==== Material shown

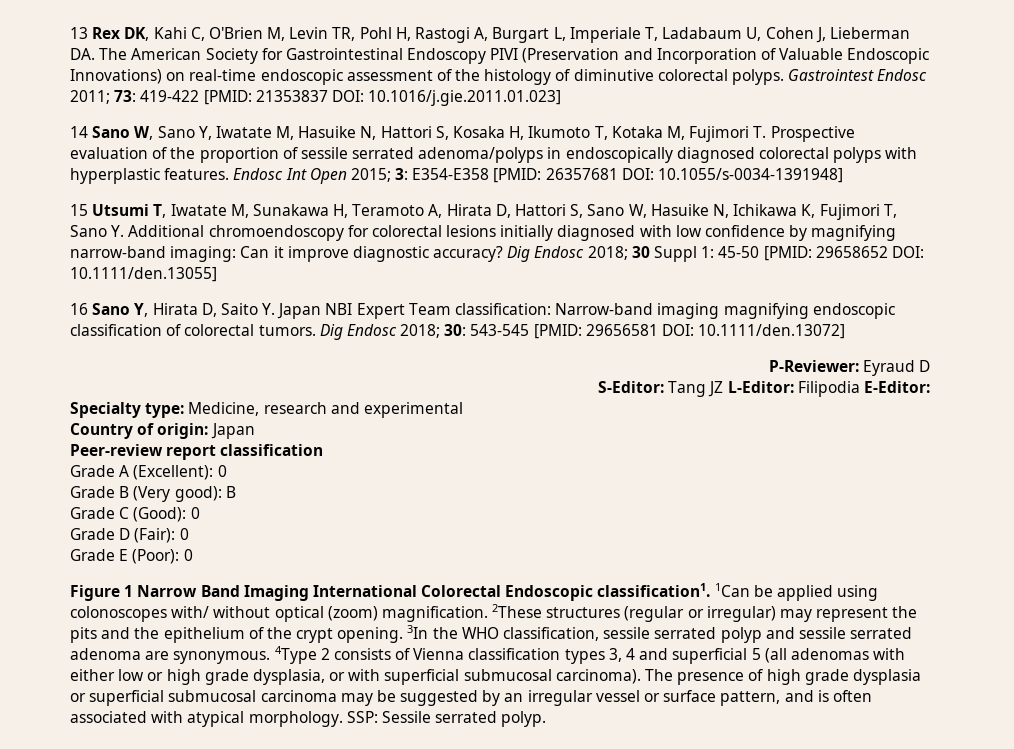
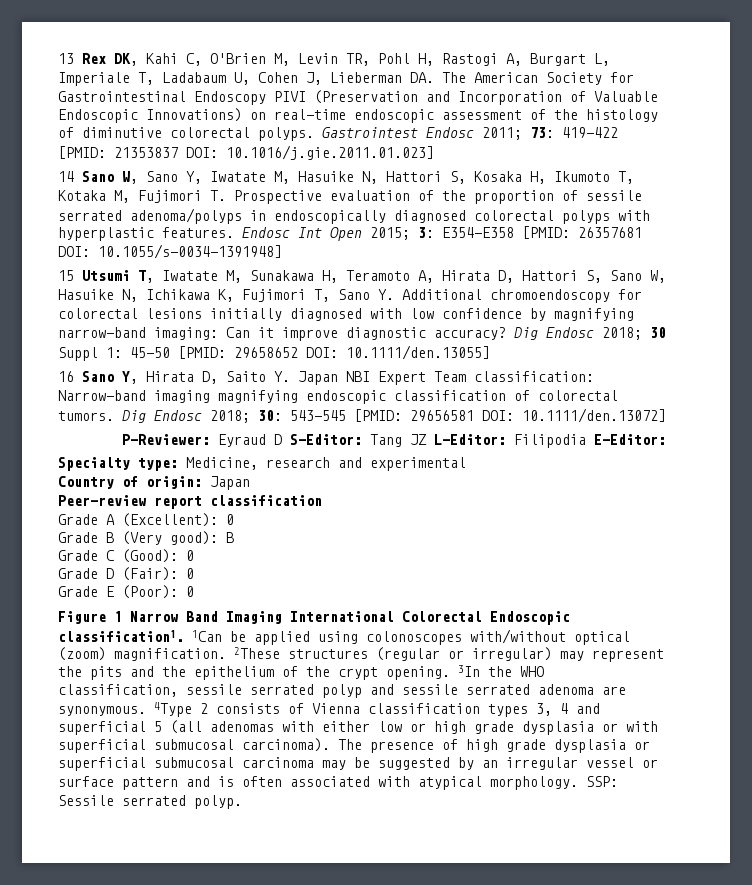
- P-Reviewer: Eyraud D
- S-Editor: Tang JZ L-Editor: Filipodia E-Editor:
+ P-Reviewer: Eyraud D S-Editor: Tang JZ L-Editor: Filipodia E-Editor:
- 1Can be applied using colonoscopes with/ without optical (zoom) magnification.
+ 1Can be applied using colonoscopes with/without optical (zoom) magnification.
- 4Type 2 consists of Vienna classification types 3, 4 and superficial 5 (all adenomas with either low or high grade dysplasia, or with superficial submucosal carcinoma).
+ 4Type 2 consists of Vienna classification types 3, 4 and superficial 5 (all adenomas with either low or high grade dysplasia or with superficial submucosal carcinoma).
- The presence of high grade dysplasia or superficial submucosal carcinoma may be suggested by an irregular vessel or surface pattern, and is often associated with atypical morphology.
+ The presence of high grade dysplasia or superficial submucosal carcinoma may be suggested by an irregular vessel or surface pattern and is often associated with atypical morphology.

========

**Task details**
What lines above hold the word "vessel"? Pull each one out.

**Expected output**
- The presence of high grade dysplasia or superficial submucosal carcinoma may be suggested by an irregular vessel or surface pattern, and is often associated with atypical morphology.
+ The presence of high grade dysplasia or superficial submucosal carcinoma may be suggested by an irregular vessel or surface pattern and is often associated with atypical morphology.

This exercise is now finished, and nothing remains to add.